Before and after images:
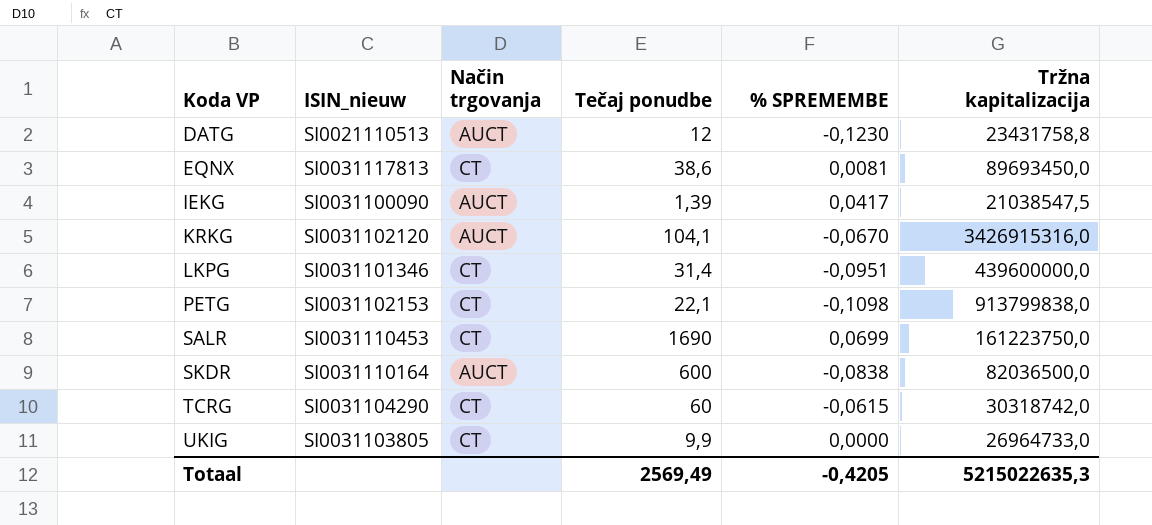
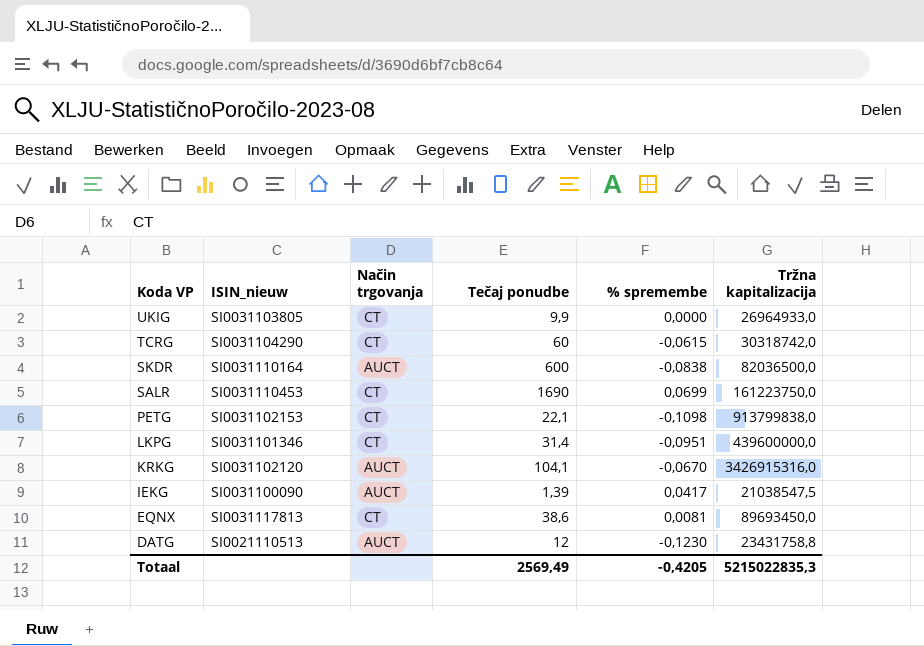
row order: Koda VP ascending -> Koda VP descending
column name: % SPREMEMBE -> % spremembe
UKIG | Tržna kapitalizacija: 26964733,0 -> 26964933,0
Totaal | Tržna kapitalizacija: 5215022635,3 -> 5215022835,3

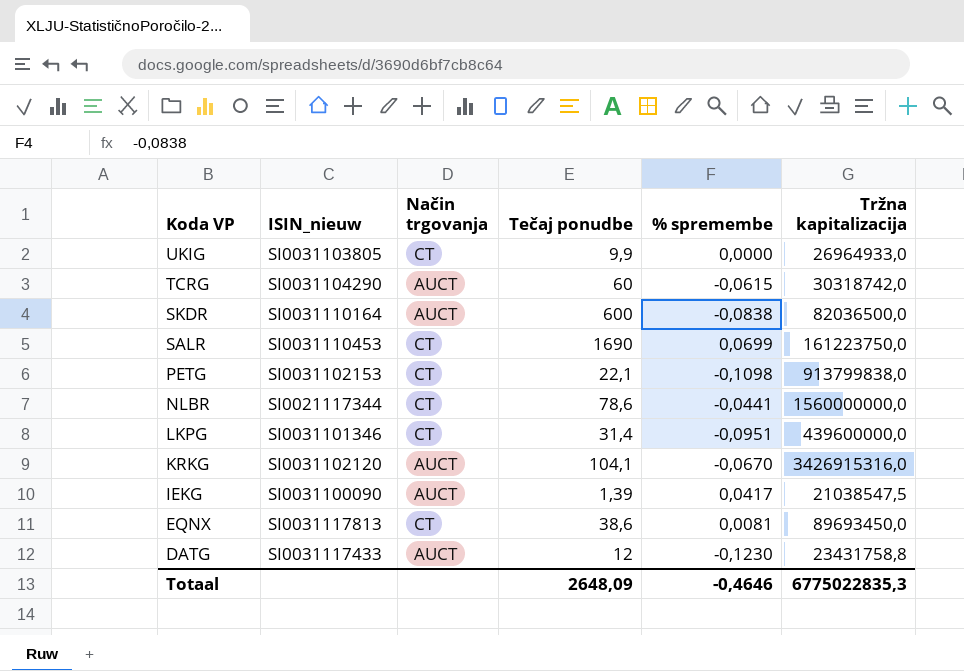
TCRG | Način trgovanja: CT -> AUCT
row NLBR: none -> SI0021117344 | CT | 78,6 | -0,0441 | 1560000000,0
DATG | ISIN_nieuw: SI0021110513 -> SI0031117433
Totaal | Tečaj ponudbe: 2569,49 -> 2648,09
Totaal | % spremembe: -0,4205 -> -0,4646
Totaal | Tržna kapitalizacija: 5215022835,3 -> 6775022835,3

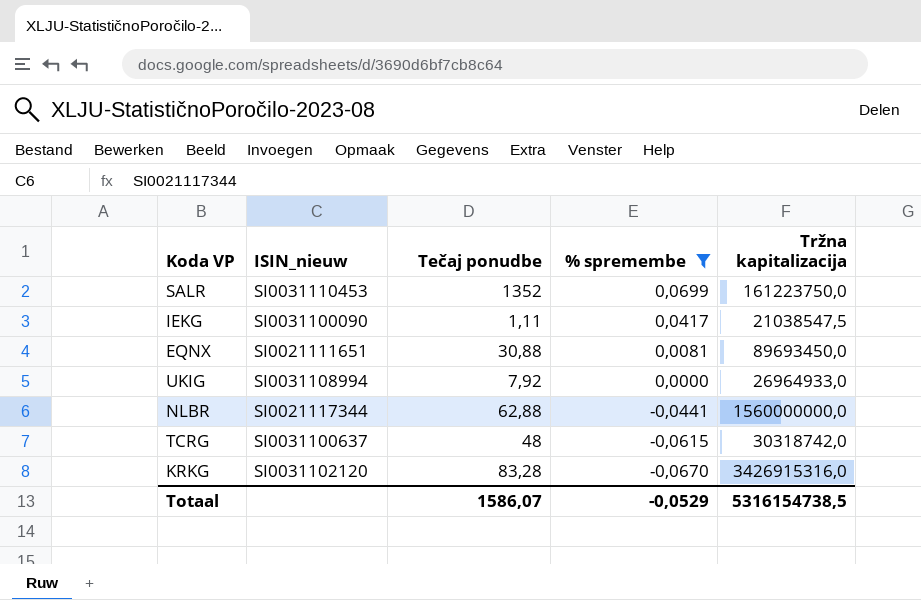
filter: none -> % spremembe >= -0,0670
row order: Koda VP descending -> % spremembe descending
column Način trgovanja | position: 3 -> none
SALR | Tečaj ponudbe: 1690 -> 1352
IEKG | Tečaj ponudbe: 1,39 -> 1,11
EQNX | ISIN_nieuw: SI0031117813 -> SI0021111651
EQNX | Tečaj ponudbe: 38,6 -> 30,88
UKIG | ISIN_nieuw: SI0031103805 -> SI0031108994
UKIG | Tečaj ponudbe: 9,9 -> 7,92
NLBR | Tečaj ponudbe: 78,6 -> 62,88
TCRG | ISIN_nieuw: SI0031104290 -> SI0031100637
TCRG | Tečaj ponudbe: 60 -> 48
KRKG | Tečaj ponudbe: 104,1 -> 83,28
Totaal | Tečaj ponudbe: 2648,09 -> 1586,07
Totaal | % spremembe: -0,4646 -> -0,0529
Totaal | Tržna kapitalizacija: 6775022835,3 -> 5316154738,5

> _WHAT IS BEING ASKED_
Say, as a single number, how many lines of the records hold the word "none".

> _ANSWER SECTION_
3